▸ **The problem**:
Restate word for word the lines of the records below, starting at the line that contains "une fédération ?" and ending at the line that contains "Date de création", with both of those lines included and nothing else.
........
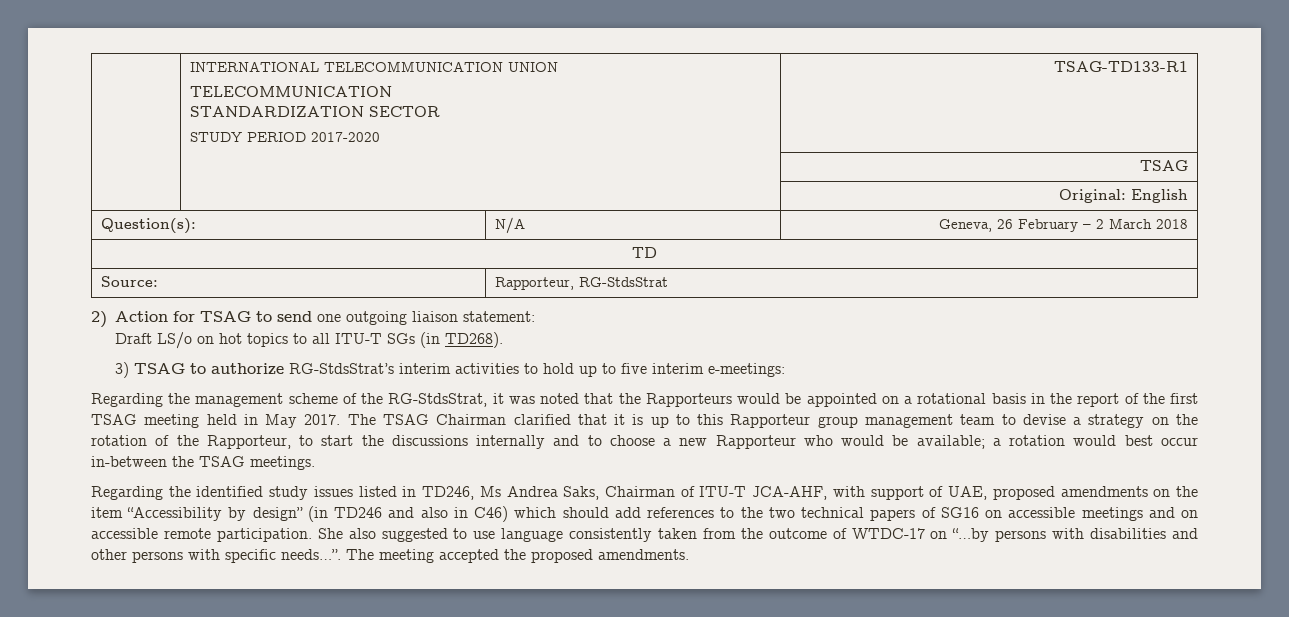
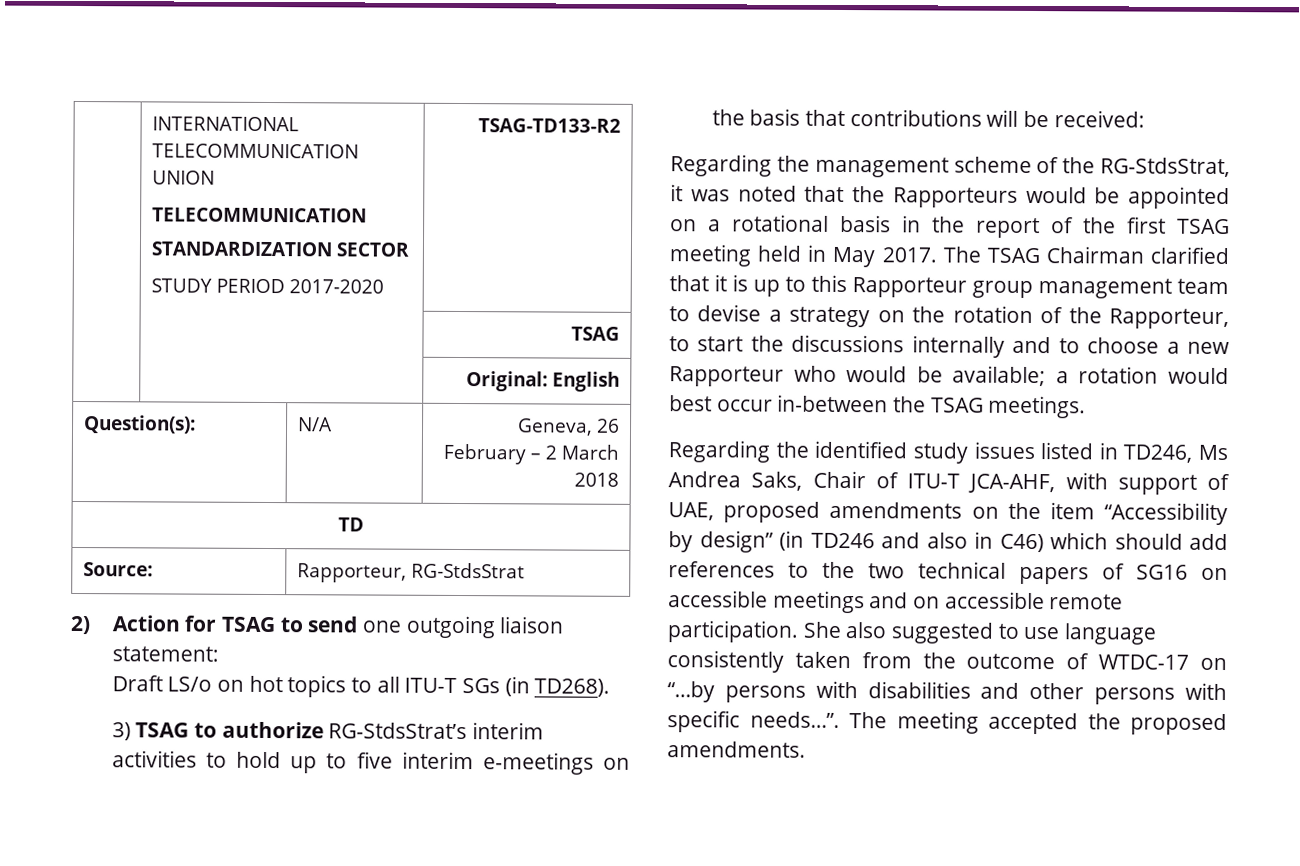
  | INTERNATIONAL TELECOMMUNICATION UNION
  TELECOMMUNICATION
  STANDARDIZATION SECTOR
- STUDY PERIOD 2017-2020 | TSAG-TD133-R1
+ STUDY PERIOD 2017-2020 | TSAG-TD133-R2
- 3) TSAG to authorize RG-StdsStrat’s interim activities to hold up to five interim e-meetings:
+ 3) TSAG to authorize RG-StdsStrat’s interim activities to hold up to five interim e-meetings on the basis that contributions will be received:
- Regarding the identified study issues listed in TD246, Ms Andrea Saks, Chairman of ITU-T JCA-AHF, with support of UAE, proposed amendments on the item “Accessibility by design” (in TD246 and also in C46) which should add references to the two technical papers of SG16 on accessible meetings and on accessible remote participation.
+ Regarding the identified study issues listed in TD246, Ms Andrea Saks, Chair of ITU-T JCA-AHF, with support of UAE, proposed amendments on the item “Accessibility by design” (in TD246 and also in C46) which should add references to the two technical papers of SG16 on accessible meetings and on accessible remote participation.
........
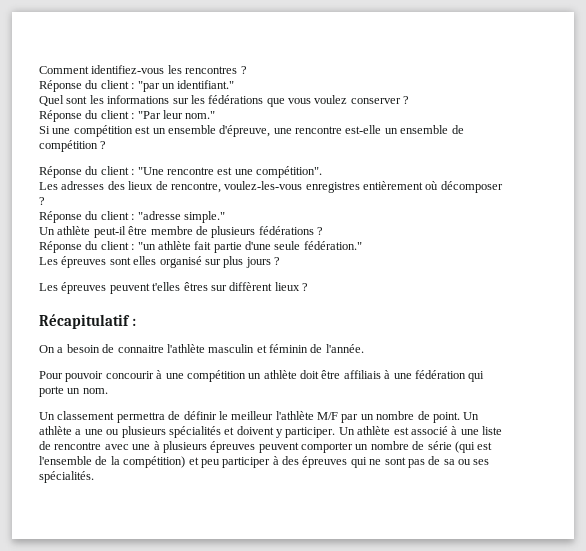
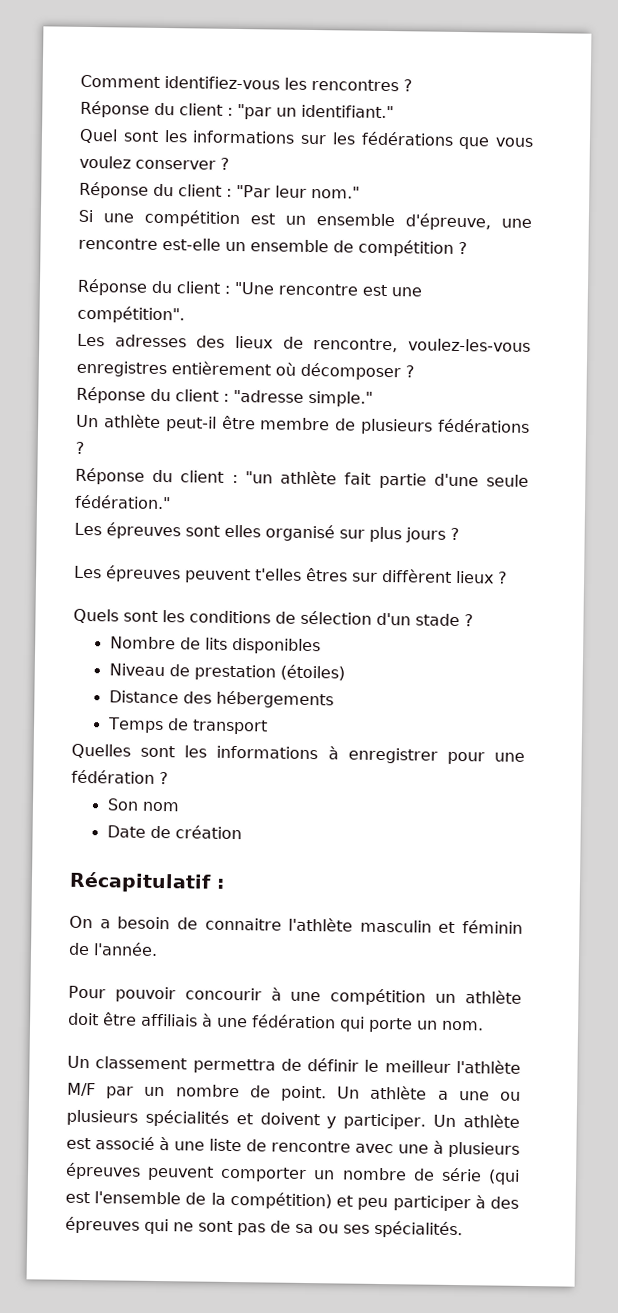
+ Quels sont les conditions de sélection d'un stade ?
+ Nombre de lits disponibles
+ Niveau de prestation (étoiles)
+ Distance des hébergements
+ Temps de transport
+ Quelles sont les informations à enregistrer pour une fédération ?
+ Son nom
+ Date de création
........
▸ **Task solution**:
+ Quelles sont les informations à enregistrer pour une fédération ?
+ Son nom
+ Date de création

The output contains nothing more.